Später ging sie zu einem
Bauernhof im Ort Freiwalde und gab
sich als ,,verirrte
Volksdeutsche" aus. Die Bäuerin EIse
Noack, allein stehend mit zwei
Kindern, der Mann im Krieg, konnte
Hilfe gebrauchen und behielt sie. Sie ahnte wohl, dass es sich um eine geflüchtete Frau aus jener Marschkolonne handelte, die durch den Ort gekommen
war. Bürgermeister Gustav Beiche, dem sie sich anvertraute, deckte sie. Er hatte selbst schon den jüdischen Arzt Dr. Michel und dessen Schwester
Elfriede, die im Dorf lebten, geschützt.
Als russische Truppen gegen Kriegsende auch ins Dorf Freiwalde kamen, hob ein Zufall die Tarnung der Schwestern auf. Ein russischer .Offizier sorgte
dafür, dass die Schwestern als Krankenpflegerinnen mit den russischen Truppen weiterzogen. Bald konnten sie mit einem Verwundetentransport nach
Kattowitz fahren. Von dort gelangten sie in die Heimatstadt Sosnowiec.

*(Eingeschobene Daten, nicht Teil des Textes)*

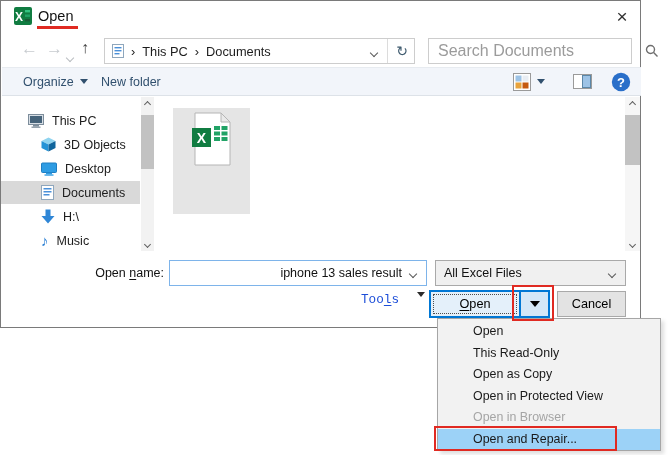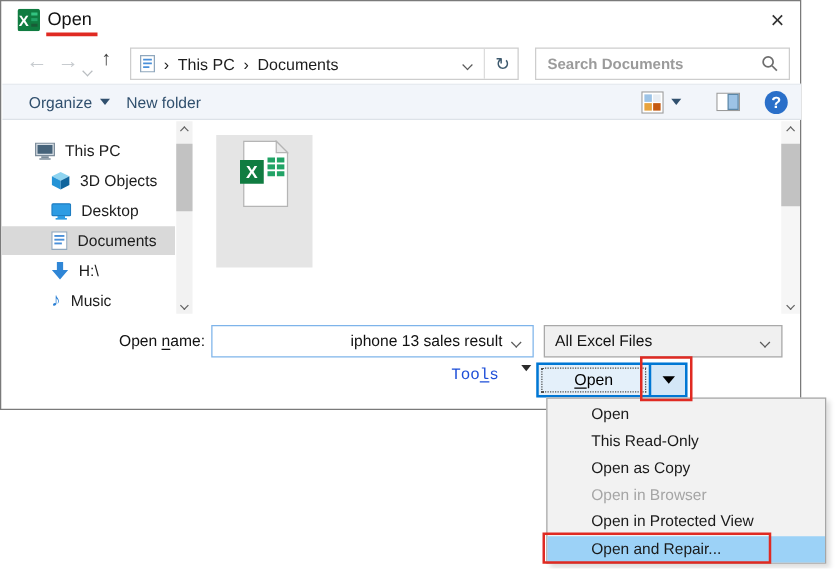"Search Documents" .search-box input { font-size: 12px -> 16px; font-weight: bold -> none }
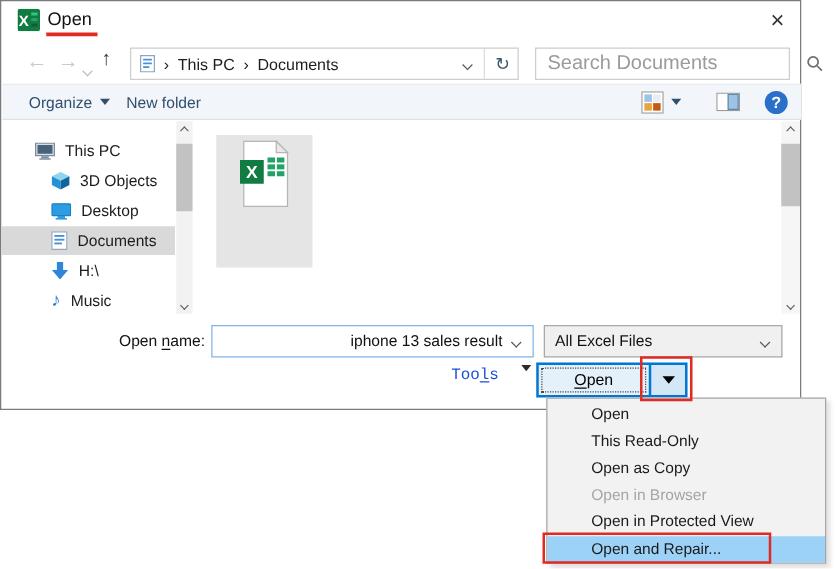"Cancel" div.abs { html: none -> <div> <span>Cancel</span> </div> }
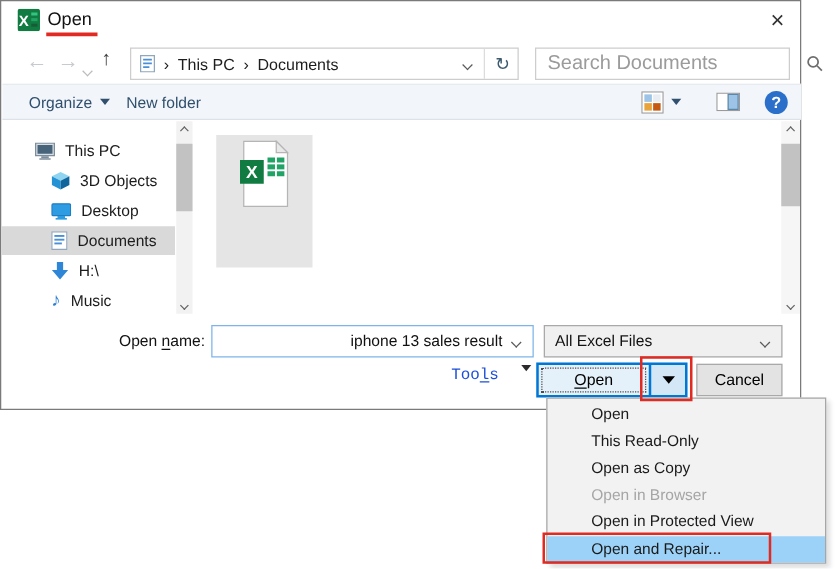"Open in Browser" div.menu-item { order: before "Open in Protected View" -> after "Open in Protected View" }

In einer Art Wohngemeinschaft lebten sie eine Zeit im großen Haus des Rabbi, das von den zurückkehrenden KZÜberlebenden besetzt worden war, da
sich in ihren früheren Wohnungen Polen eingerichtet hatten. Eines Tages kam auch die Schwester Hadasa aus einem KZ in Böhmen zurück. Später
wanderten die drei Schwestern, wie viele überlebende Juden, nach Israel aus.
Die anderen Frauen der Kolonne, darunter Katharina Ilkovic, marschierten bis Jüterbog, wurden dort einwaggoniert und bis Bergen-Belsen transportiert.
Dort wurden noch viele Opfer der chaotischen Zustände im Lager, erkrankten an Typhus oder verhungerten.